The Three Times Katniss Uses the Word “Whiz”
2. Whiz: (informal) a person who is extremely clever at something.
“Peeta’s a whiz with fires, coaxing a blaze out of the damp wood.” (THG)
“[Gale’s] something of a whiz with snares, rigging them to bent saplings so they pull the kill out of the reach of predators….” (CF)
“While [Finnick’s] a whiz with that trident, it’s a weapon less suited to the jungle than my arrows. (CF)
When Katniss first used this word in THG, I thought it was an odd choice. It’s a somewhat dated word, not the first term a modern teenager would use, and it stuck out to me.

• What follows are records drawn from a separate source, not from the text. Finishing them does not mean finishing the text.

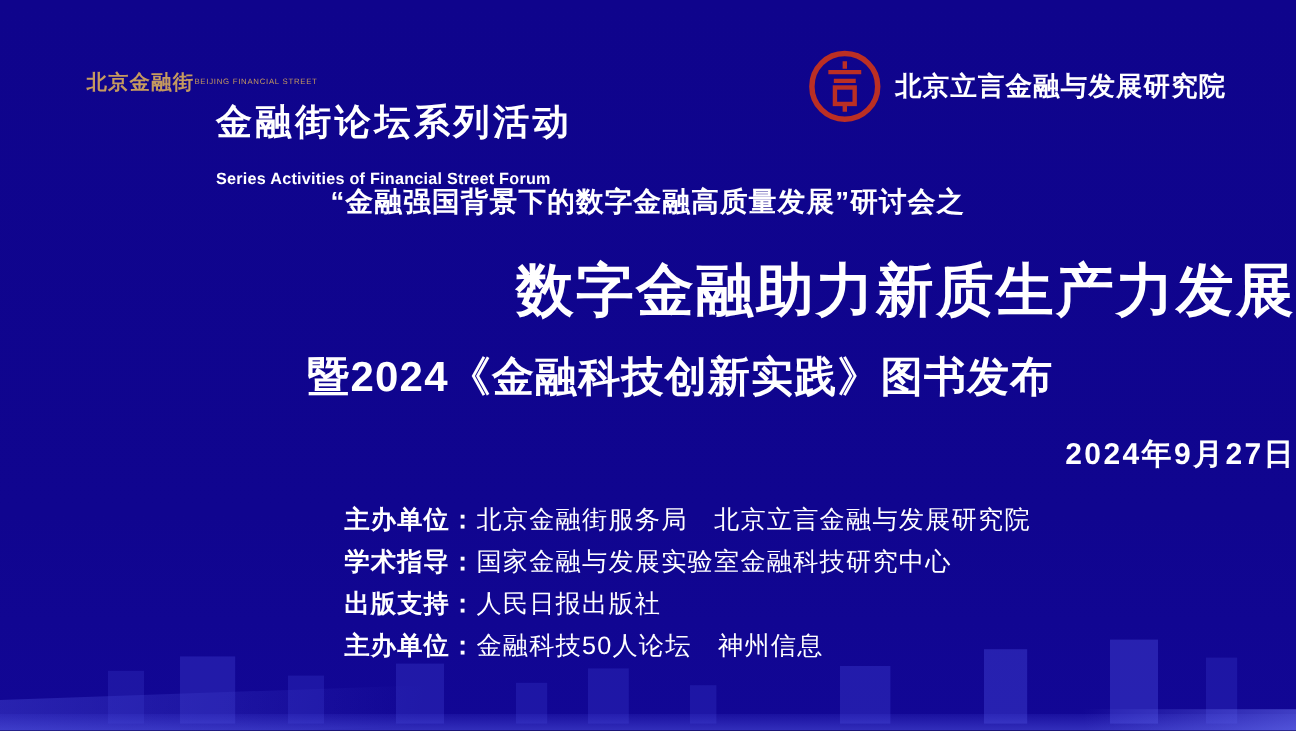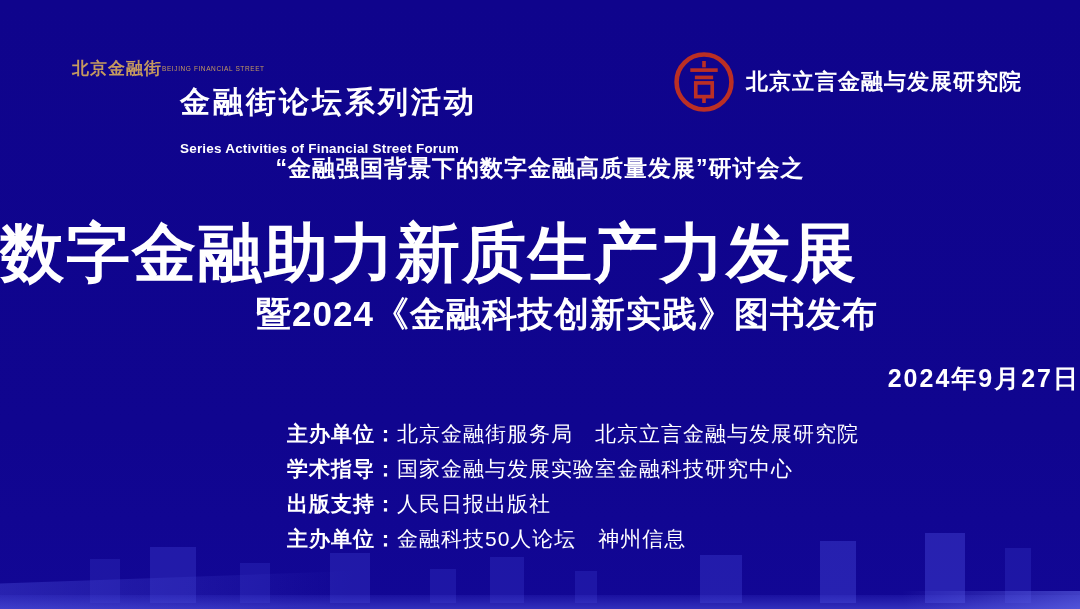--- a/index.html
+++ b/index.html
@@ -21,7 +21,7 @@
   .series-col{margin-left:12px;padding-top:18px;}
   .series-cn{font-size:30px;font-weight:bold;letter-spacing:3px;white-space:nowrap;margin-top:22px;}
   .series-en{font-size:13.5px;font-weight:600;margin-top:18px;letter-spacing:0.2px;white-space:nowrap;}
-  .header-right{position:absolute;right:58px;top:50px;display:flex;align-items:center;}
+  .header-right{position:absolute;right:58px;top:40px;display:flex;align-items:center;}
   .liyan-seal{width:64px;height:64px;flex:0 0 auto;}
   .liyan-col{margin-left:10px;}
   .liyan-cn{font-size:22px;font-weight:bold;letter-spacing:1px;white-space:nowrap;}

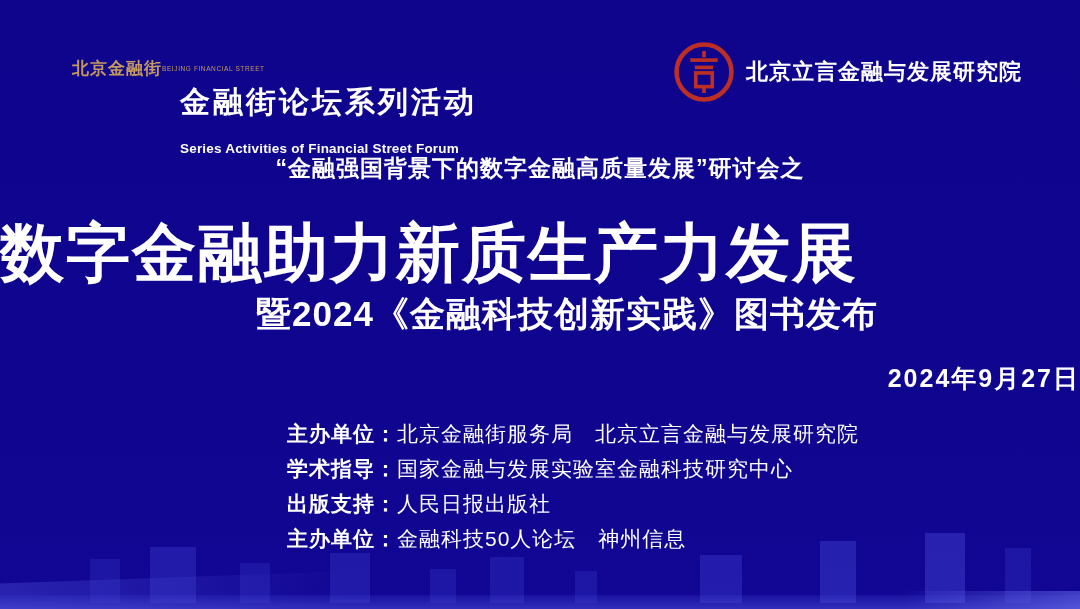--- a/index.html
+++ b/index.html
@@ -28,7 +28,7 @@
   .liyan-en{font-size:9px;font-weight:bold;color:#c2372a;margin-top:3px;letter-spacing:0.4px;white-space:nowrap;font-family:"Liberation Serif",serif;}
   
   .t-line1{position:absolute;top:153px;left:0;width:100%;text-align:center;font-size:23px;font-weight:bold;letter-spacing:1px;}
-  .t-line2{position:absolute;top:210px;left:0;width:100%;text-align:left;font-size:64px;font-weight:bold;font-family:"DejaVu Serif","Liberation Serif",serif;letter-spacing:2px;}
+  .t-line2{position:absolute;top:210px;left:0;width:100%;text-align:right;font-size:48px;font-weight:bold;font-family:"DejaVu Serif","Liberation Serif",serif;letter-spacing:2px;}
   .t-line3{position:absolute;top:291px;left:0;width:100%;text-align:center;font-size:35px;font-weight:bold;letter-spacing:1px;padding-left:27px;}
   .t-date{position:absolute;top:362px;left:0;width:100%;text-align:right;font-size:25px;font-weight:bold;letter-spacing:2px;}
   

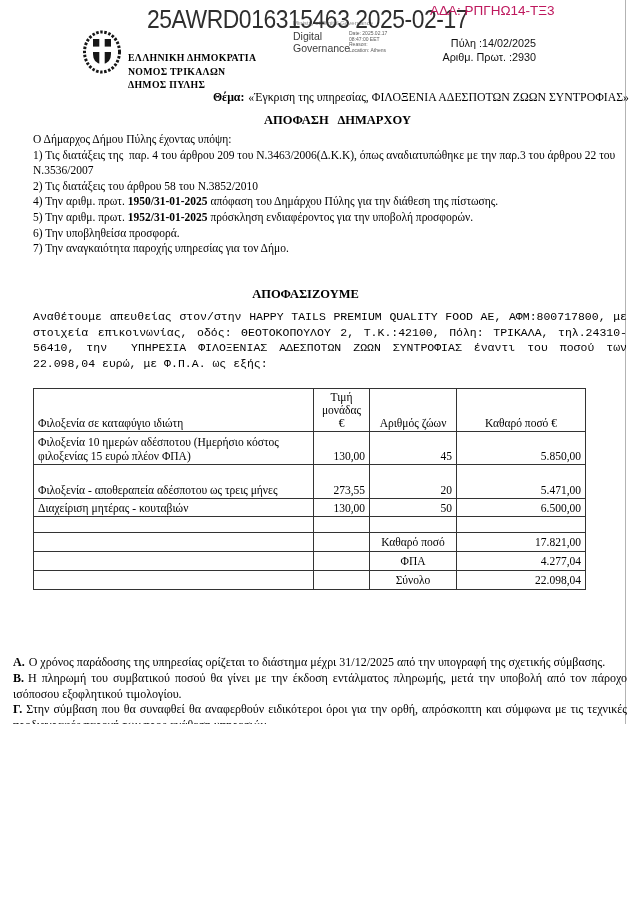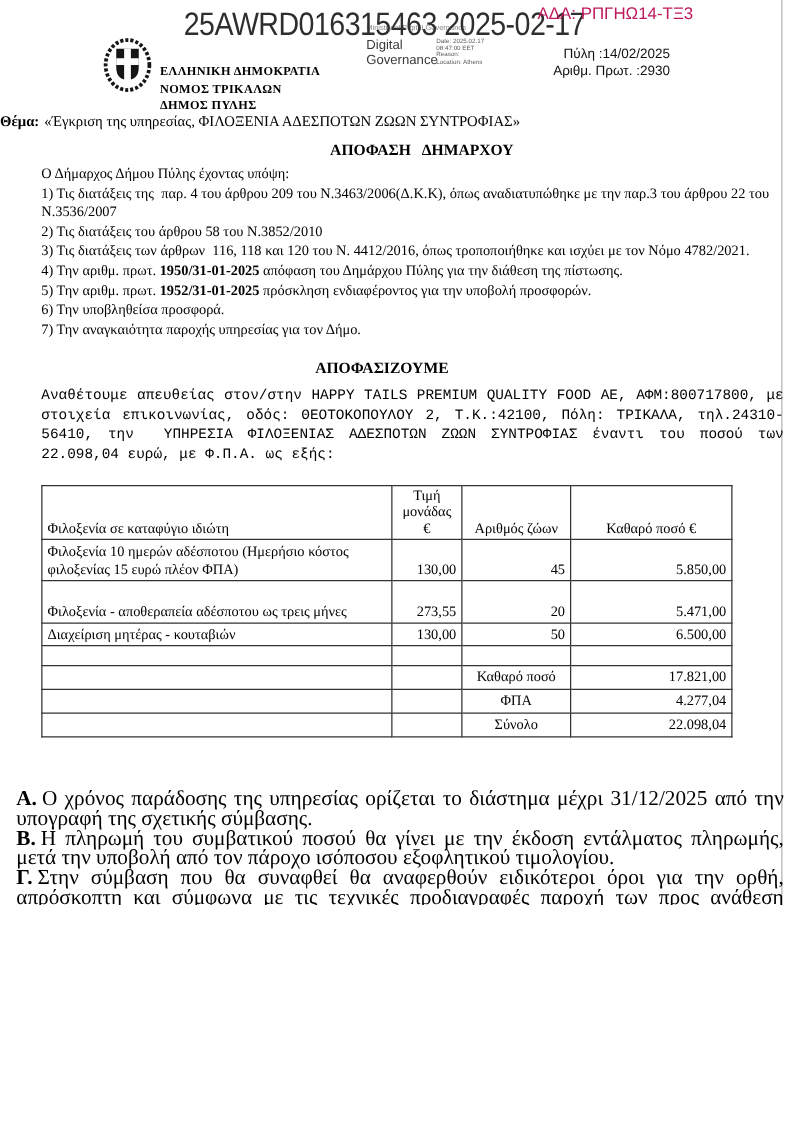--- a/index.html
+++ b/index.html
@@ -30,7 +30,7 @@
   .proto-row { display:flex; justify-content:flex-end; line-height:14px; white-space:nowrap; }
 
   
-  .subject { position:absolute; left:0; right:10px; top:90px; text-align:left; font-size:11.8px; }
+  .subject { position:absolute; left:0; right:10px; top:90px; text-align:right; font-size:11.8px; }
   .subject b { margin-right:4px; }
   .heading1 { position:absolute; left:0; right:0; top:113px; text-align:center; font-weight:bold; font-size:12.5px; padding-left:36px; }
   .heading2 { position:absolute; left:0; right:0; top:287px; text-align:center; font-weight:bold; font-size:12.5px; padding-right:28px; }

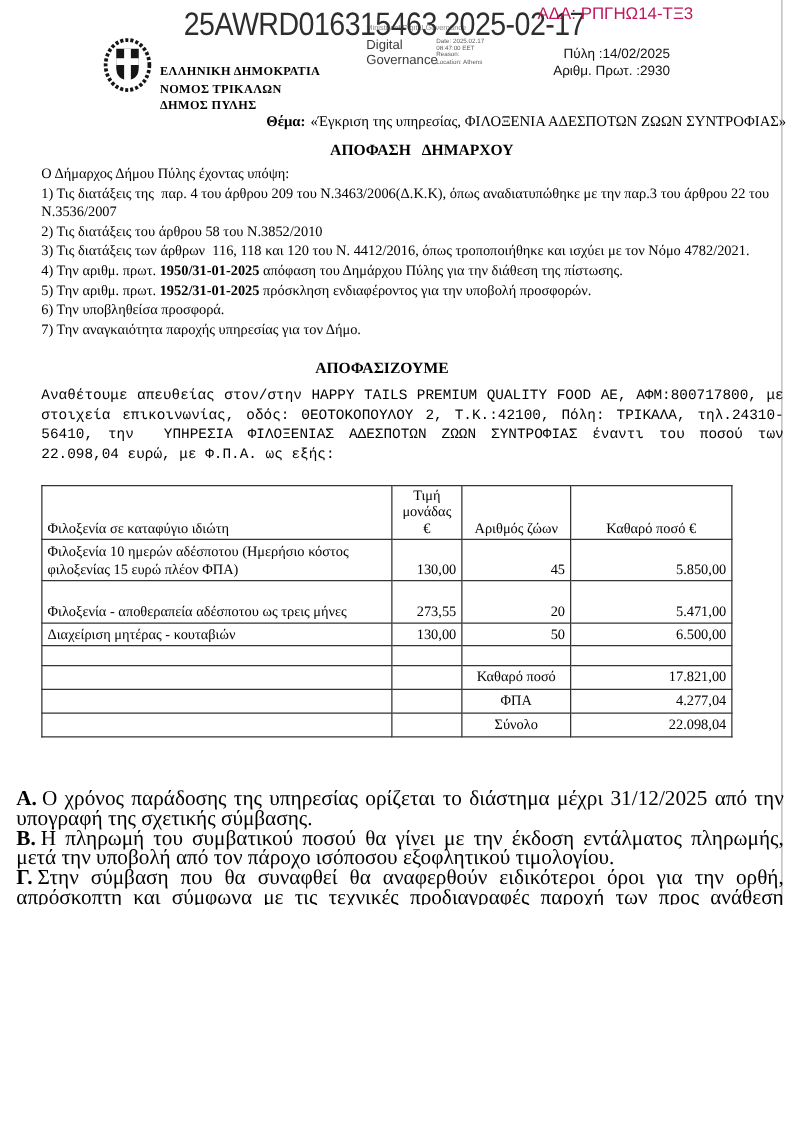--- a/index.html
+++ b/index.html
@@ -115,7 +115,6 @@
     <div>Ο Δήμαρχος Δήμου Πύλης έχοντας υπόψη:</div>
     <div>1) Τις διατάξεις της &nbsp;παρ. 4 του άρθρου 209 του Ν.3463/2006(Δ.Κ.Κ), όπως αναδιατυπώθηκε με την παρ.3 του άρθρου 22 του Ν.3536/2007</div>
     <div>2) Τις διατάξεις του άρθρου 58 του Ν.3852/2010</div>
-    <div>3) Τις διατάξεις των άρθρων &nbsp;116, 118 και 120 του Ν. 4412/2016, όπως τροποποιήθηκε και ισχύει με τον Νόμο 4782/2021.</div>
     <div><span>4) Την αριθμ. πρωτ. </span><b>1950/31-01-2025</b><span> απόφαση του Δημάρχου Πύλης για την διάθεση της πίστωσης.</span></div>
     <div><span>5) Την αριθμ. πρωτ. </span><b>1952/31-01-2025</b><span> πρόσκληση ενδιαφέροντος για την υποβολή προσφορών.</span></div>
     <div>6) Την υποβληθείσα προσφορά.</div>

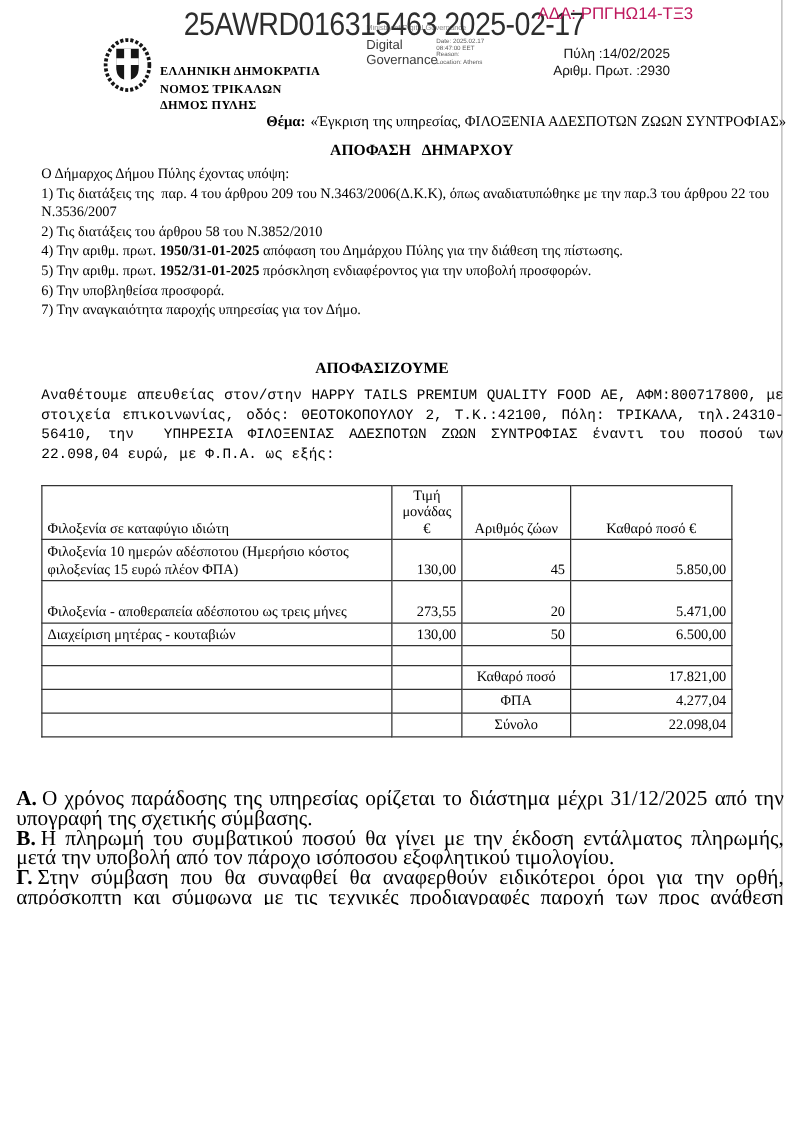--- a/index.html
+++ b/index.html
@@ -53,7 +53,7 @@
   td.noborder { border:none; }
 
   
-  .terms { position:absolute; left:13px; width:614px; top:631px; font-size:17px; line-height:15.8px; text-align:justify; }
+  .terms { position:absolute; left:13px; width:614px; top:655px; font-size:12px; line-height:15.8px; text-align:justify; }
   .terms b { margin-right:4px; }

It’s interesting that Katniss (and by extension Suzanne Collins) uses it three times to describe three different characters. With Gale and Finnick, we have them as masters of their weapons of choice: the snare for Gale and Finnick’s trident that is described as a deadly extension of his arm. With Peeta we have something a little different
Peeta is never described as a whiz at baking or painting or talking—he’s a whiz with fires; patiently, methodically coaxing a fire out of wood that should not burn. In this way, he’s the only counterpart to Katniss—the Girl on Fire, the reluctant Mockingjay, a creature the Capitol never intended.
Peeta is also the only one of the three whose “whiz” skill isn’t necessarily deadly. Fires can be destructive, they can kill, but they can be harnessed for other purposes, too. The snare and the trident are very valuable in hunting for food or killing an enemy, but they don’t have the added bonus of warming you at night and bringing comforting light to the darkness.
Gale and Katniss are both described as “having fire,” but only Peeta is described as having skill with the flames.